İnsan vardır yaş aldıkça akıllanır, olgun biri olma yolunda ilerler.
İnsan vardır yaş aldıkça, edindiği konumu-serveti korumak uğruna gittikçe küçülür…
Türk Vatanında yaşayan herkesin şunu kabullenmesi gerekir;
Eğer ülkemiz bugün sıkıntı içinde ise, huzurumuzu kaçırmışlarsa, gencecik çocuklarımız ellerimizden uçup gidiyorlarsa, milyonlarca gencimiz gelecek endişesi içinde kıvranıyorsa, kimse yarınından emin değilse, bu durumdan kademe-kademe hepimiz sorumluyuz!
Siyasetçisinden basın yöneticilerine, devlet bürokratlarından iş adamlarına, sivil toplum kuruluşlarından vatandaşlara kadar hepimizin sorumluluğu var!
Örnek verelim mi; Tamam, alın size bir örnek: Ertuğrul Özkök!
Yıllarca (20 yıl) basının amiral gemisi denen Hürriyet Gazetesinin Genel yayın yönetmenliğini yaptı. Türkiye’nin yakın tarihindeki Genel Başkanlar-Bürokratlar-Sivil, Askeri Bürokratlar-Bakanlar-Başbakanlar-Cumhurbaşkanlarıyla doğrudan konuşma olanağına sahip, günlük milyonlarca insana ulaşabilen kamuoyu oluşturma gücü olan, Balkan mübadili bir babanın oğlu olarak İzmir’in Kahramanlar semtinden yetişmiş bir gazeteci ve akademisyen…
Türkiye’nin bu günkü durumundan Ertuğrul Özkök’ün ne kadar şikâyet etme hakkı var?
Türkiye’nin bu hale gelmesinde Özkök’ün ne kadar sorumluluğu var?
Özkök, başında bulunduğu medya kuruluşları kanalıyla, Türk Halkına doğruları aktarma, yanlışları gösterme, ihanetlere karşı çıkma gibi görevlerini tam olarak yerine getirdi mi?
Yoksa elinde bulundurduğu “Medya Gücünü” yeri geldiğinde halkın değil de patronunun yararına kullanılmasına izin mi verdi?
Değerli Okurlar;
Benim kişilerle hiç işim olmaz.
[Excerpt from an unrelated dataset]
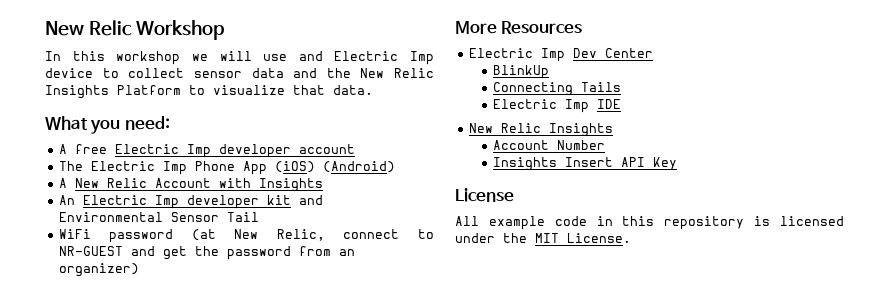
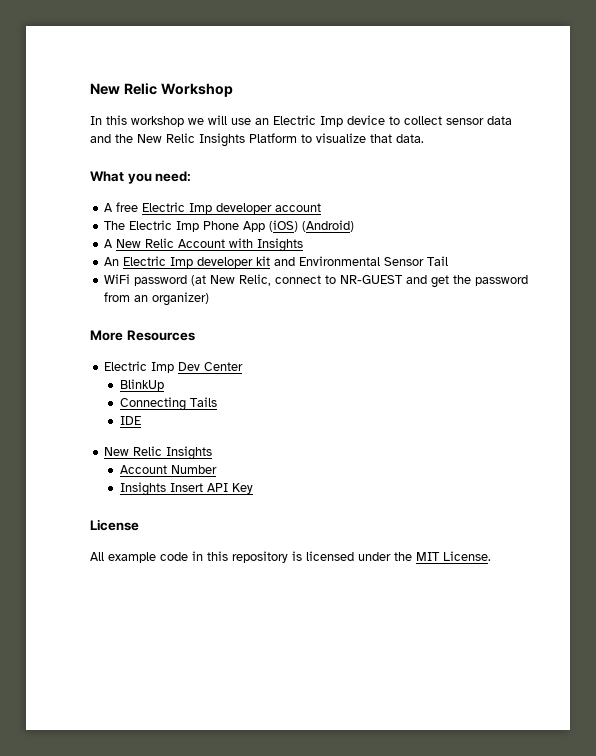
[298,51,323,61] and -> [255,118,269,125] an
[493,99,590,113] Electric Imp -> (218, 402) none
Özkök ile de sadece bir yemekte bir araya geldim. Telefonla dahi konuşmadım. Amma, ülkemizin önündeki zamanda çok çetin geçecek günlerde, eğer insanların gerçek yüzlerini ve niyetlerini bilmezsek, yeni-yeni Bademler, yeni Liboşlar, yeni İsmet Berkanlar, yeni Cengiz İnşaat gibiler post değiştirip yine milletin başına çökecekler…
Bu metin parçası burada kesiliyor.